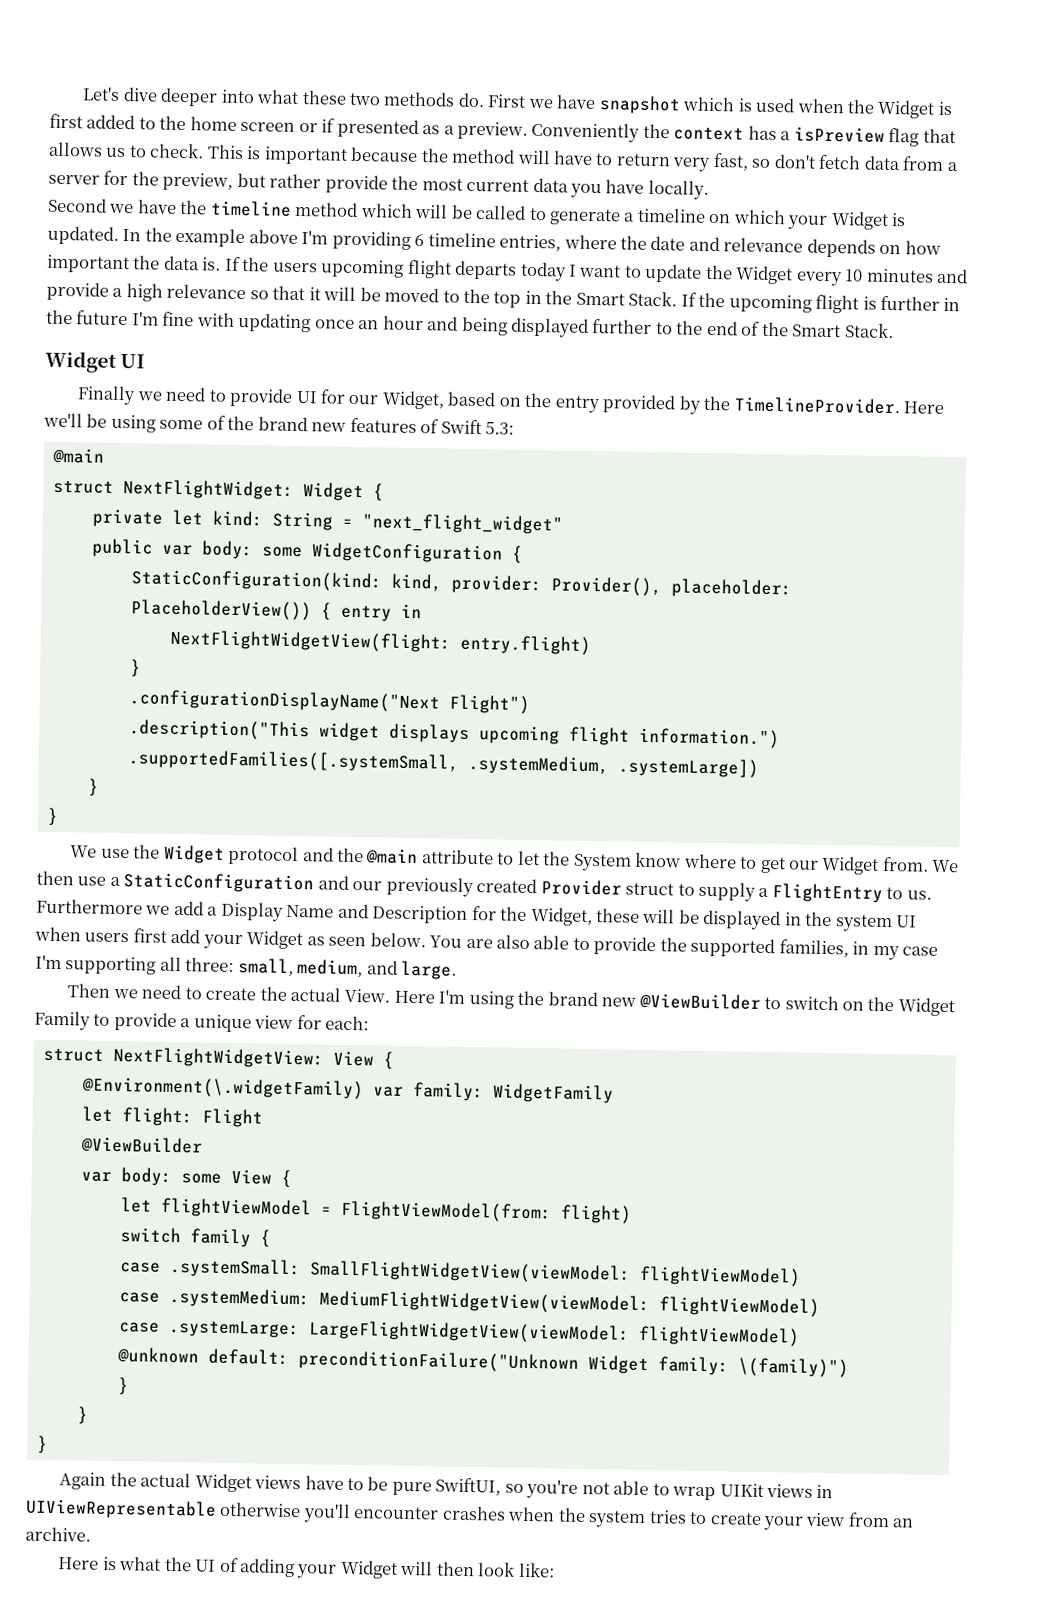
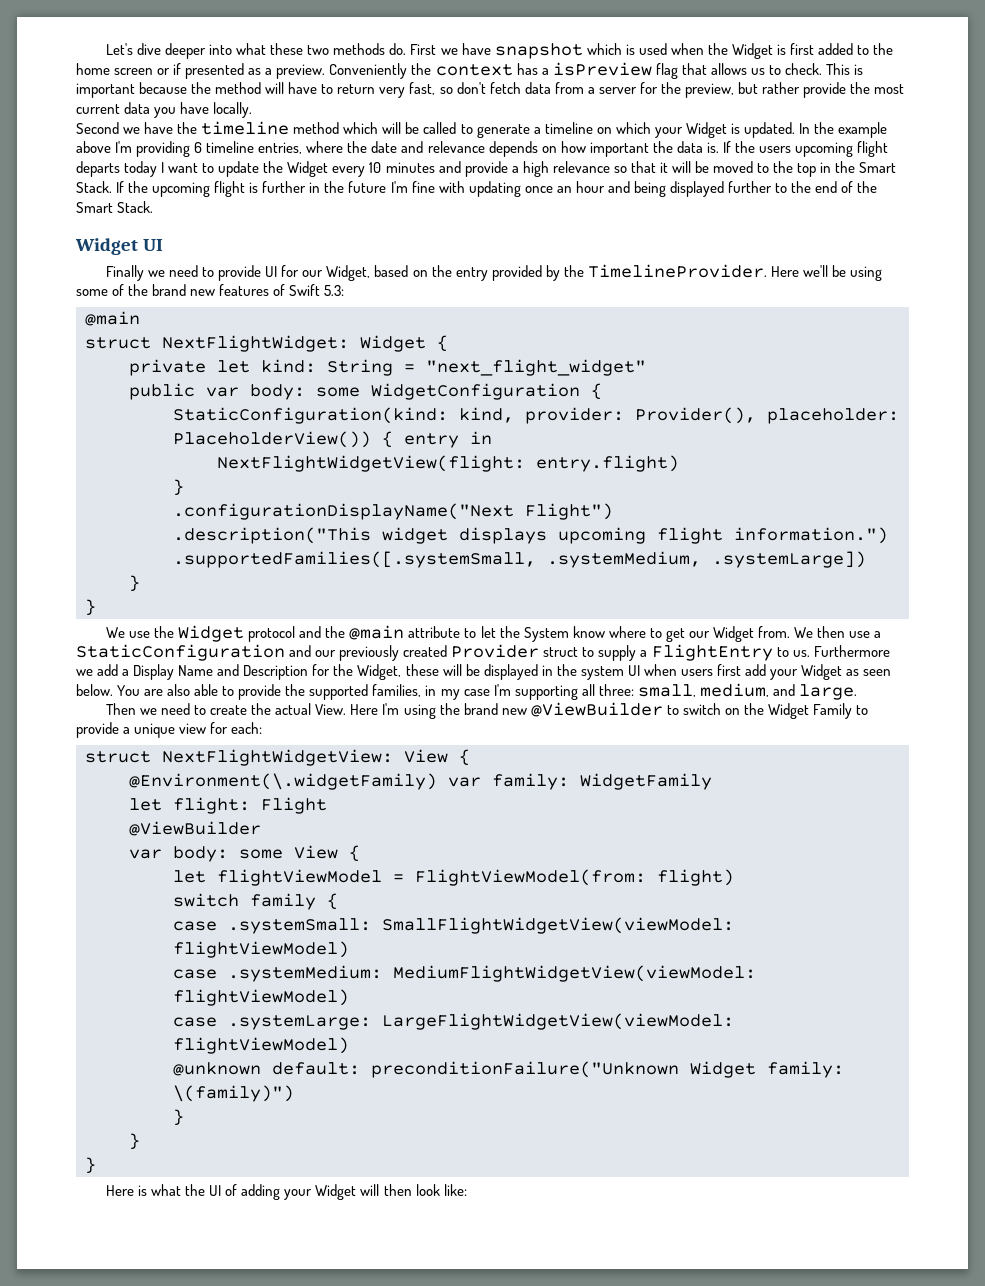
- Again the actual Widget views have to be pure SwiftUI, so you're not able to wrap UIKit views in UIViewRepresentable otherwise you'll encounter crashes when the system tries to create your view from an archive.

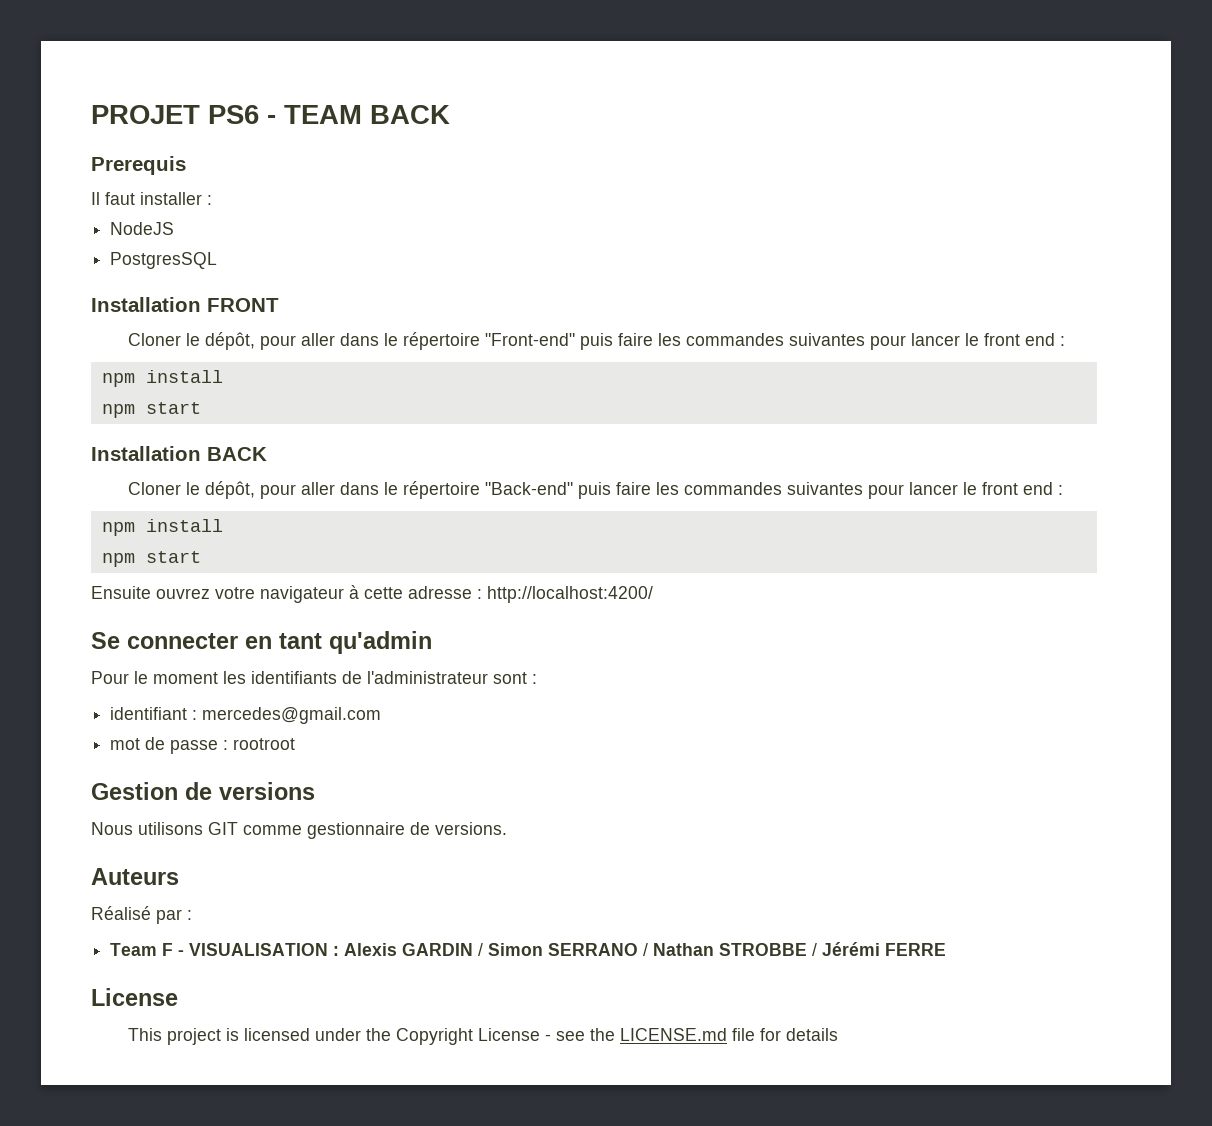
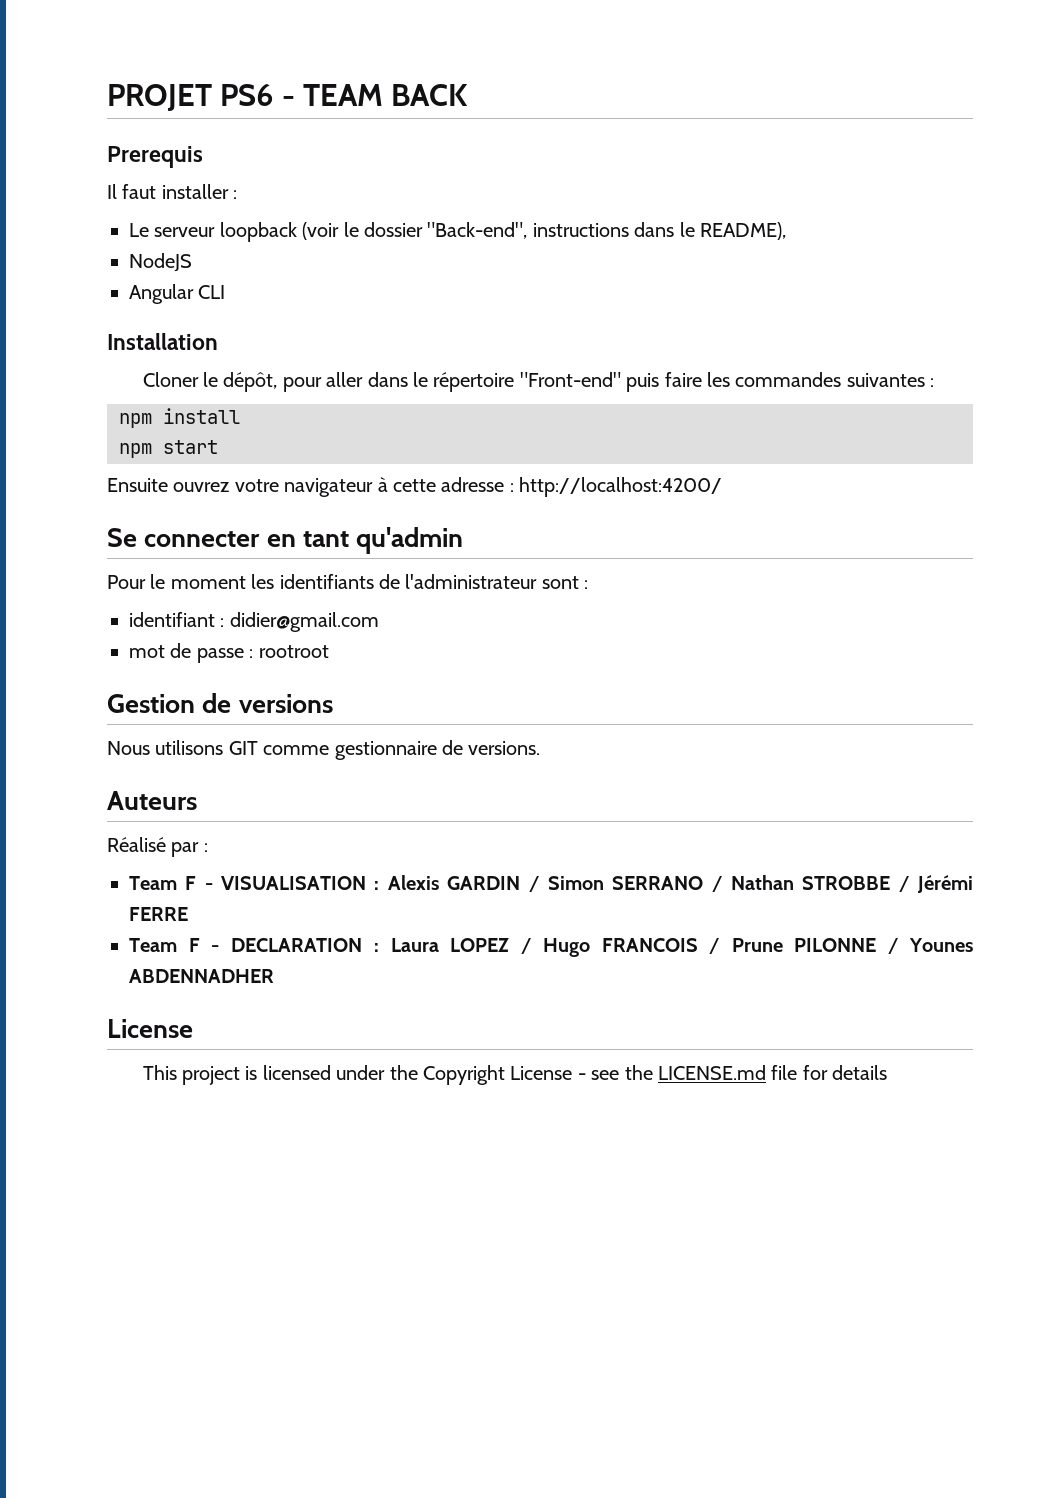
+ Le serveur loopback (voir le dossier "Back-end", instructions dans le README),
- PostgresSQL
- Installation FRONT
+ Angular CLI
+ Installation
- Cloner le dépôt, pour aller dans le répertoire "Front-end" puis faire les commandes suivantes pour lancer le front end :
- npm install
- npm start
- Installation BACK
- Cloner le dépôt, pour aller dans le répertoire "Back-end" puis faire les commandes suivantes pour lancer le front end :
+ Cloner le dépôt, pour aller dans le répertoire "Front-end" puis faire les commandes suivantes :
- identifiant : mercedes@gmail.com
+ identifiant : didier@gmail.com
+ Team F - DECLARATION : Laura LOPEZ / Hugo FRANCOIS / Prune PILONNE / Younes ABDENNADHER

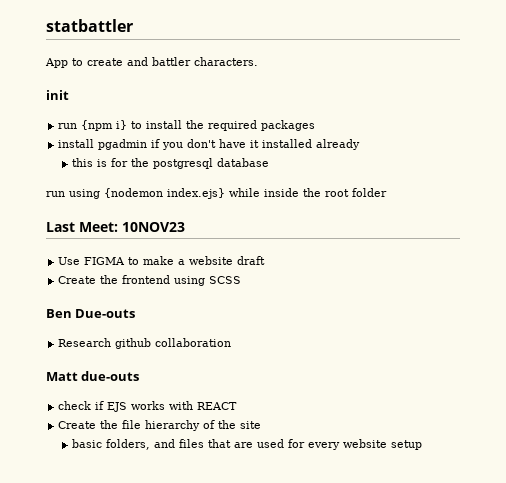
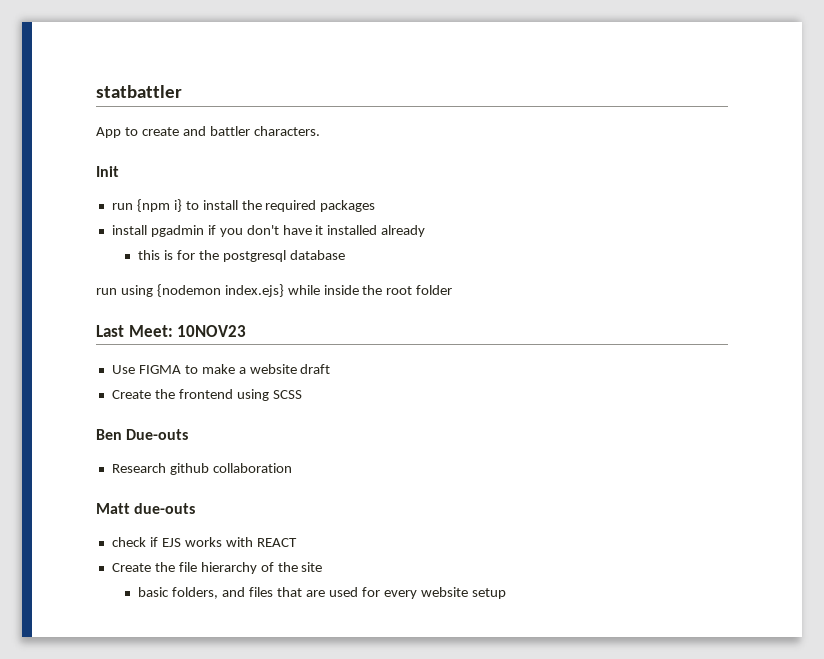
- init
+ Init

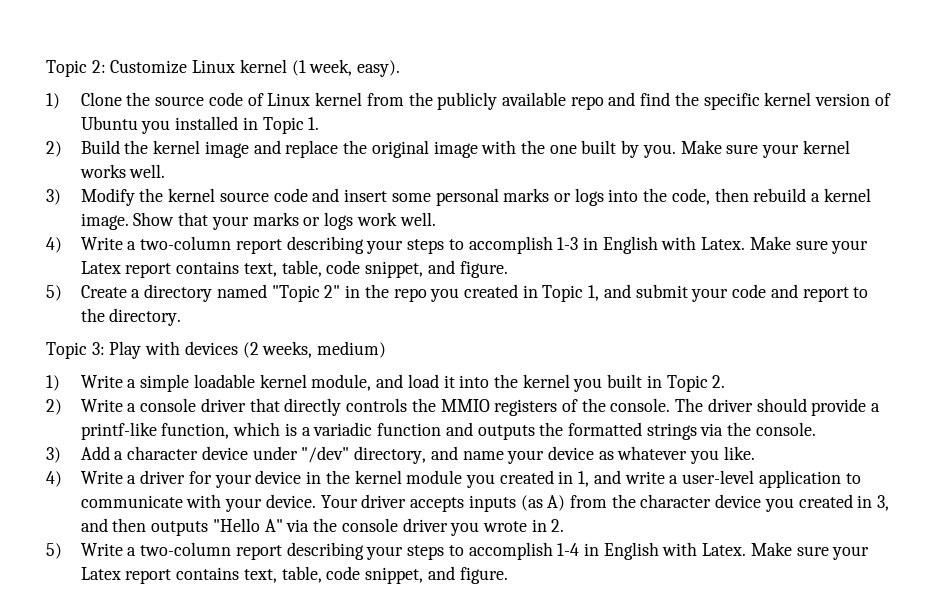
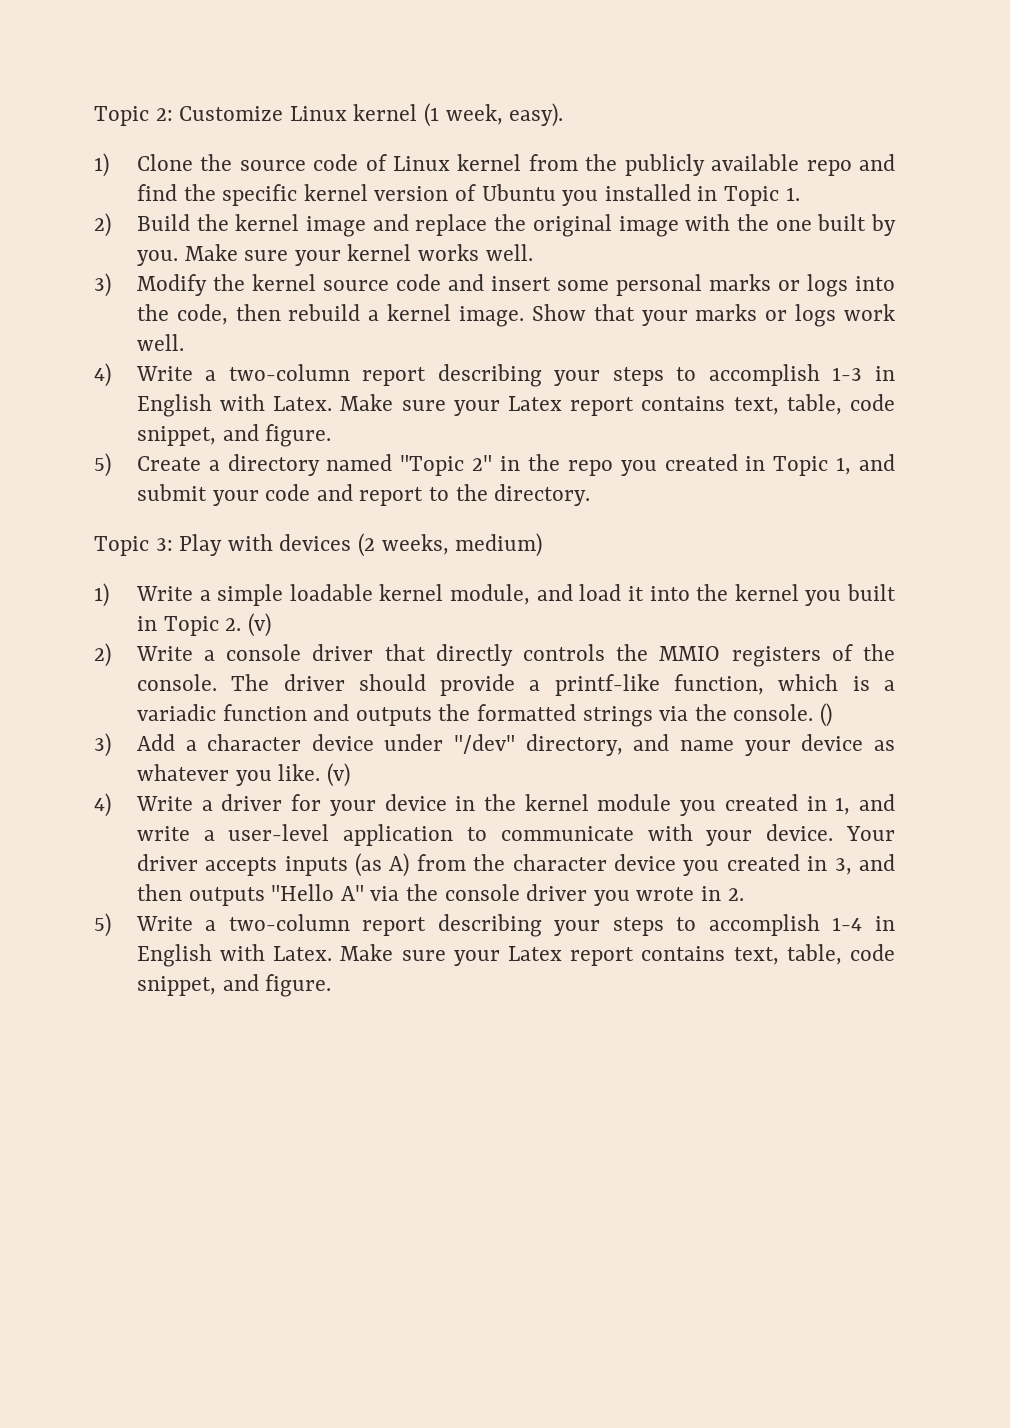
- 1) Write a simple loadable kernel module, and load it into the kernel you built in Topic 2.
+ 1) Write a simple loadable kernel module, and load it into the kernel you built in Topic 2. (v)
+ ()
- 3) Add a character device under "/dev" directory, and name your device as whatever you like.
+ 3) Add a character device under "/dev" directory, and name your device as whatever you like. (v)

□ □ □ □ □ □ □

» **About this task**: Produce a word-for-word copy of the records, omitting all images.

» **Problem solution**:
- Again the actual Widget views have to be pure SwiftUI, so you're not able to wrap UIKit views in UIViewRepresentable otherwise you'll encounter crashes when the system tries to create your view from an archive.

+ Le serveur loopback (voir le dossier "Back-end", instructions dans le README),
- PostgresSQL
- Installation FRONT
+ Angular CLI
+ Installation
- Cloner le dépôt, pour aller dans le répertoire "Front-end" puis faire les commandes suivantes pour lancer le front end :
- npm install
- npm start
- Installation BACK
- Cloner le dépôt, pour aller dans le répertoire "Back-end" puis faire les commandes suivantes pour lancer le front end :
+ Cloner le dépôt, pour aller dans le répertoire "Front-end" puis faire les commandes suivantes :
- identifiant : mercedes@gmail.com
+ identifiant : didier@gmail.com
+ Team F - DECLARATION : Laura LOPEZ / Hugo FRANCOIS / Prune PILONNE / Younes ABDENNADHER

- init
+ Init

- 1) Write a simple loadable kernel module, and load it into the kernel you built in Topic 2.
+ 1) Write a simple loadable kernel module, and load it into the kernel you built in Topic 2. (v)
+ ()
- 3) Add a character device under "/dev" directory, and name your device as whatever you like.
+ 3) Add a character device under "/dev" directory, and name your device as whatever you like. (v)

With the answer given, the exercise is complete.